Slug – Need to substitute the spaces for hyphens. No other funky characters so that’s it.

=substitute(LOWER(A2),” “,”-“)

h1 – Need to capitalise the words and throw a question mark on the end.

=PROPER(A2)&”?”

pageTitle – Just the H1 with the site name tacked on the end for now.

=M2&” | Something Something”

metaDescription – The h1 at the front, with some text along with the animal & food variables mixed in again.

=M2&” Find out whether “&D2&” should be eating “&E2&” right here. We’ve got the answer.”

 

After that, we get the following;

 

Building the core page content

Now that the basic pages are mapped out, and we have some sample data for it all, we need to look through the core content.

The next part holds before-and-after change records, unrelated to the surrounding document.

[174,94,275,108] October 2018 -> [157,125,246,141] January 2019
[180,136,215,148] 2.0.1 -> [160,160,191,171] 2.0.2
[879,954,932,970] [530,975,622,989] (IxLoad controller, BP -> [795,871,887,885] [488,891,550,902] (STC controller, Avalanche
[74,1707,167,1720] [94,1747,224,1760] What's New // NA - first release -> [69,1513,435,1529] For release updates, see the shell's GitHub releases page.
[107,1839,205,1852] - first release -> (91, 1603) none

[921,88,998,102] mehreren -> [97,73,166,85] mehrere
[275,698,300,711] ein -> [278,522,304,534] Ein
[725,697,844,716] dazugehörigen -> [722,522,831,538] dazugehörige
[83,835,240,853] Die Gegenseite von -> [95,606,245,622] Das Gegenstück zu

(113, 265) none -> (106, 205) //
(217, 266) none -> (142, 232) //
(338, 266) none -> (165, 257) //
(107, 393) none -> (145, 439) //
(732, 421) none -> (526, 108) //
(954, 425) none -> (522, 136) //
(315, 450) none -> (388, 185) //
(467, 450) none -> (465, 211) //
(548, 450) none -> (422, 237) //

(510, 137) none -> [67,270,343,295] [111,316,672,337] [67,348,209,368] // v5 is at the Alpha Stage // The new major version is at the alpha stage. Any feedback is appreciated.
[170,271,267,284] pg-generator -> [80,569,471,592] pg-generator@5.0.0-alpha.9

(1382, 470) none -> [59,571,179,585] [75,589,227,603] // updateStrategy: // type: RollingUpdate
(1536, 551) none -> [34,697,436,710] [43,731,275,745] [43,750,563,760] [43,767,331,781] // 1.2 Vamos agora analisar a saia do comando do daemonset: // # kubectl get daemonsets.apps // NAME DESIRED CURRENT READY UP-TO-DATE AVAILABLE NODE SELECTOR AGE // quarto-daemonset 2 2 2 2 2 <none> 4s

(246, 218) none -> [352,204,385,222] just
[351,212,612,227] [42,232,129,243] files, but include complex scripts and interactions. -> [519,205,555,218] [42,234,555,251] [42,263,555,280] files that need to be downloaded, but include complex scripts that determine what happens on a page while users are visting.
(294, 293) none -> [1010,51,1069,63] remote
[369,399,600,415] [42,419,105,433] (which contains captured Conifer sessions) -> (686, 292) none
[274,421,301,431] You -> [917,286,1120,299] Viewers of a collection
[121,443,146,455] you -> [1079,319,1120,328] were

We can’t just straight insert the variables to answer the core page question, unless each variable included both the “Yes” and the part of “can” or “can not”.

I’d rather not have to have another data point, so instead, we will use content templates and dynamically generate the page content.

So if the value of <canEat> is “YES”, then use the “can eat” and if the value of <canEat> is “NO”, then use the text “can not eat”.

It’ll just start off like this:

But then we’ve got some other variables to include, so let’s build out a quick template for each of them.

(second canEat rule is meant to say “NO”, not “YES”)

It’s a bit boring, but it’ll do for a start and get the system build-out.

I can get a writer to err… fix my handy work later.

Time to put it all together.

I’ll try to keep this whole system as simple as possible, by building the template out for each sentence, and then just sticking each outputted sentence together.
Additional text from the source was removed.